On job cuts, EDS' Rittenmeyer said the firms had very little overlap. He added EDS was already cutting its workforce and this would continue, but added that as part of a bigger company there would be more opportunities for employees. The ones that aren’t laid off obviously.
Hurd delivered on expectations that he would be relying on using machines to replace people to boost margins, saying that every time the firm automated server management, a datacentre, etc, that there was a “cost effect” as well as a “customer delight effect.”

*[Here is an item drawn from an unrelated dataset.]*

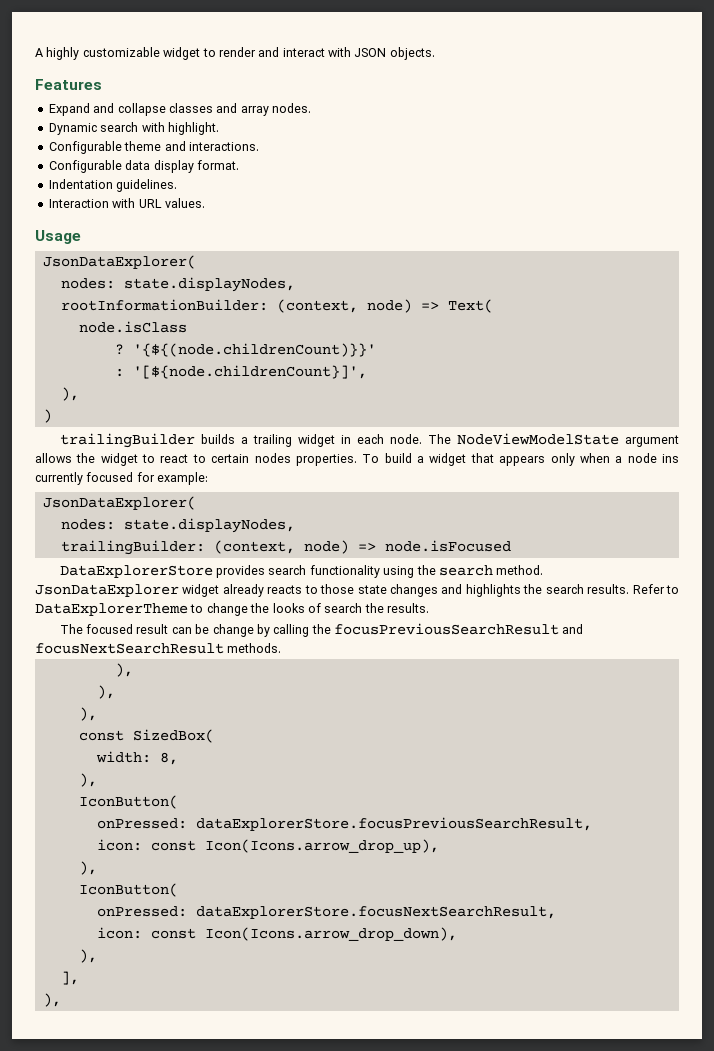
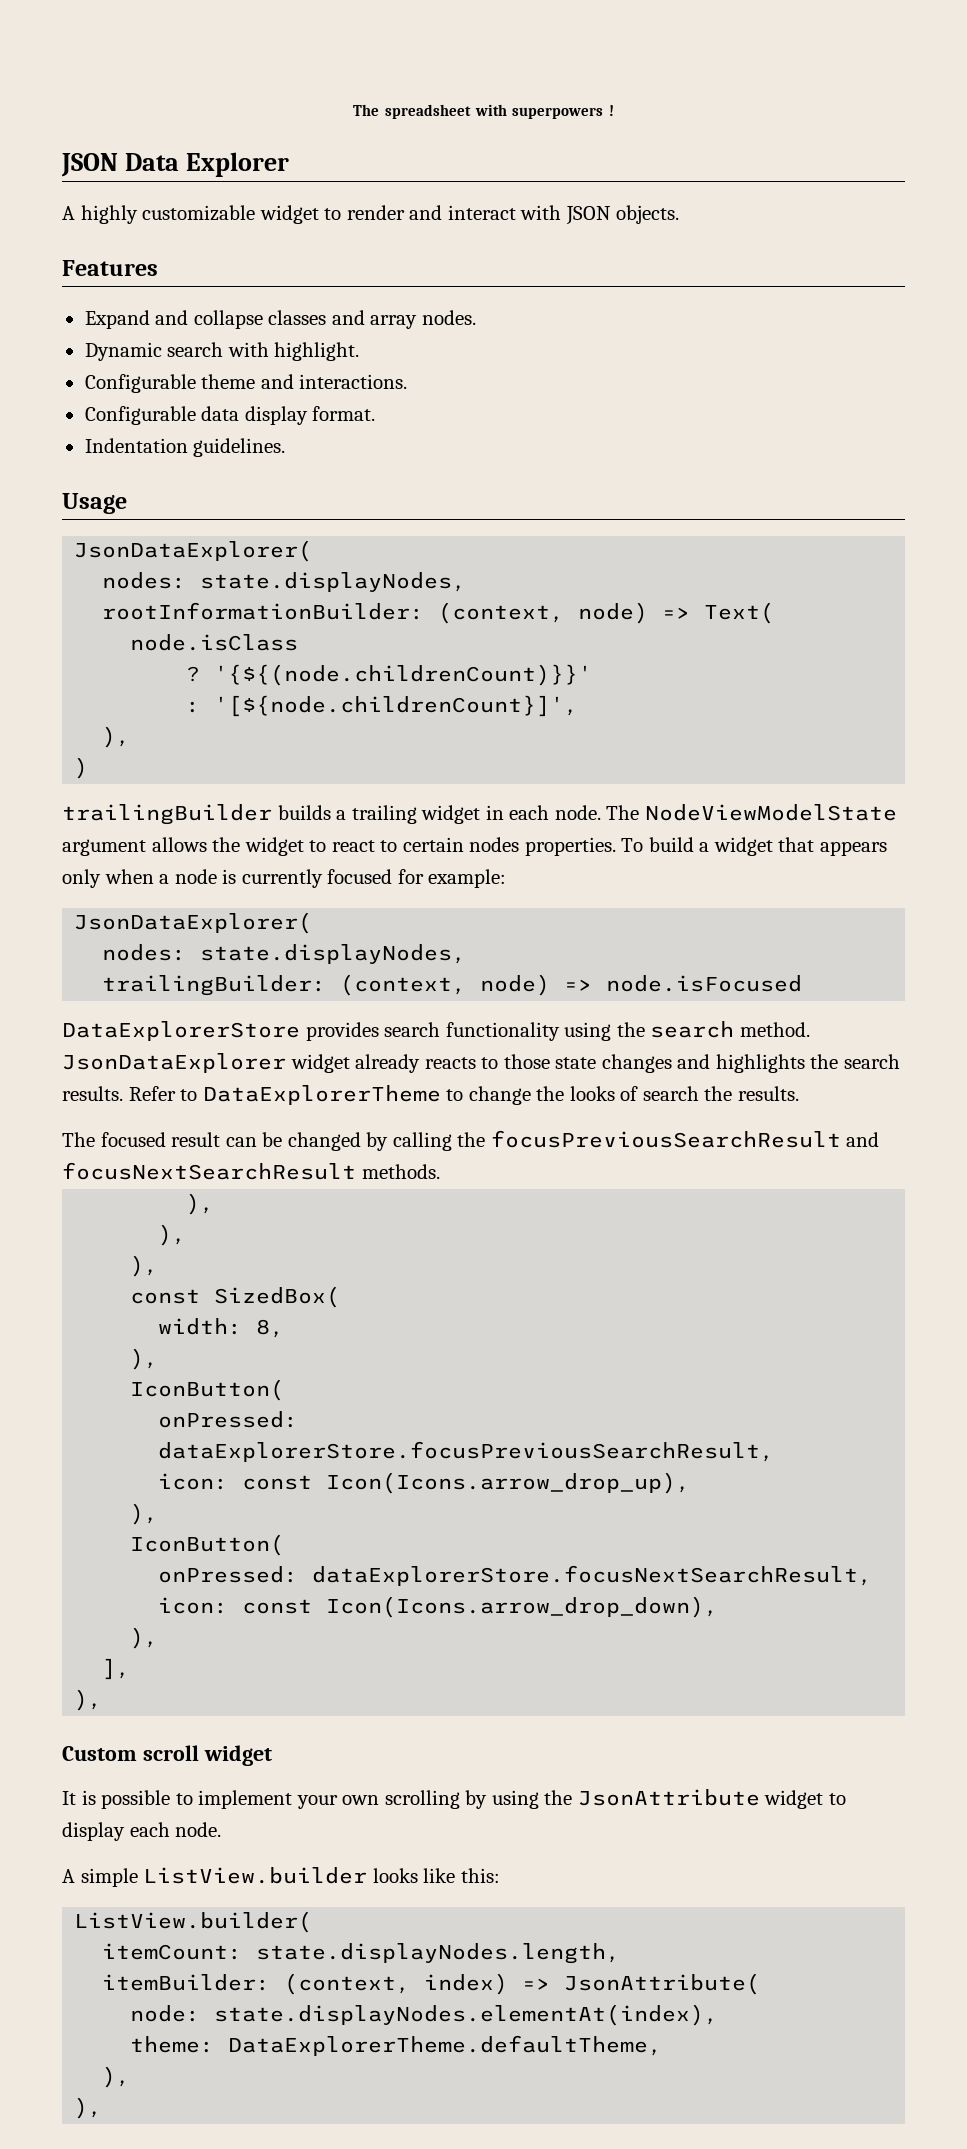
(35, 52) none -> [353,104,614,119] [61,152,290,177] The spreadsheet with superpowers ! // JSON Data Explorer //
[48,198,205,208] // Interaction with URL values. -> (286, 447) none
[661,454,679,463] ins -> [222,869,237,884] is
[212,624,254,637] change -> [287,1132,361,1151] changed
(61, 1000) none -> [62,1745,272,1766] [62,1789,846,1809] [62,1822,222,1841] [62,1867,500,1887] [74,1911,313,1933] [102,1943,621,1964] [102,1973,761,1995] [130,2004,719,2026] [130,2035,663,2056] [102,2066,131,2088] [74,2097,103,2119] // Custom scroll widget // It is possible to implement your own scrolling by using the JsonAttribute widget to display each node. // A simple ListView.builder looks like this: // ListView.builder( // itemCount: state.displayNodes.length, // itemBuilder: (context, index) => JsonAttribute( // node: state.displayNodes.elementAt(index), // theme: DataExplorerTheme.defaultTheme, // ), // ),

Asked where the deal left TSG boss Ann Livermore, Hurd said “it’s early, but she should be in her office real quick.” Later he elaborated, saying that Livermore would remain in charge of TSG, and the deal essentially consisted of HP “putting our outsourcing business into EDS.”
“You should think of this as the bulk of of HP being operationally unaffected,” he claimed.
Hurd insisted that HP ramping up of its services business wouldn’t alienate its channel partners. “There really isn’t much of a conflict situation,” he said, as the traditional channel targeted the SMB space, while HP’s services business would target corporates.
Hurd said the deal would be accretive on a GAAP basis by 2010, and on a non-GAAP basis by 2009. The deal should close in the second half of this year.
Observers accepted that the companies were complementary on the whole, and that the deal would deliver synergies. IDC, in a research note, described the deal as a "definite wake up call for the likes of Logica, Capgemini, Atos Origin et al."
At the same, said IDC, some of EDS's customers may be nervous that the very qualities that attracted them to the services firm would be eroded under new ownership.
Other observers were less generous. A source at one services rival suggested that EDS's services business was not particularly high margin by industry standards. More importantly, the source said, HP had a historic problem concentrating on more than one thing: "If they're concentrating on integrating the services businesses you can guarantee something will go wrong with the PC or printing business."
Meanwhile, in a preliminary results announcement, HP revealed that revenues for the second quarter came in at $28.3bn, up from $25.5bn a year ago. Earnings per share were $0.80, or $0.87 non-GAAP. Analysts had been expecting $0.84.
It raised its third quarter forecast, predicting revenues of $27.3bn to $27.4bn, with EPS of $0.76 to $0.77 or $0.82 to $0.83 non-GAAP. The full year forecast was also jacked up, and revenues should now be $114.4bn, with EPS of $0.3.30 to $3.34, or $3.54 to $3.58 non-GAAP.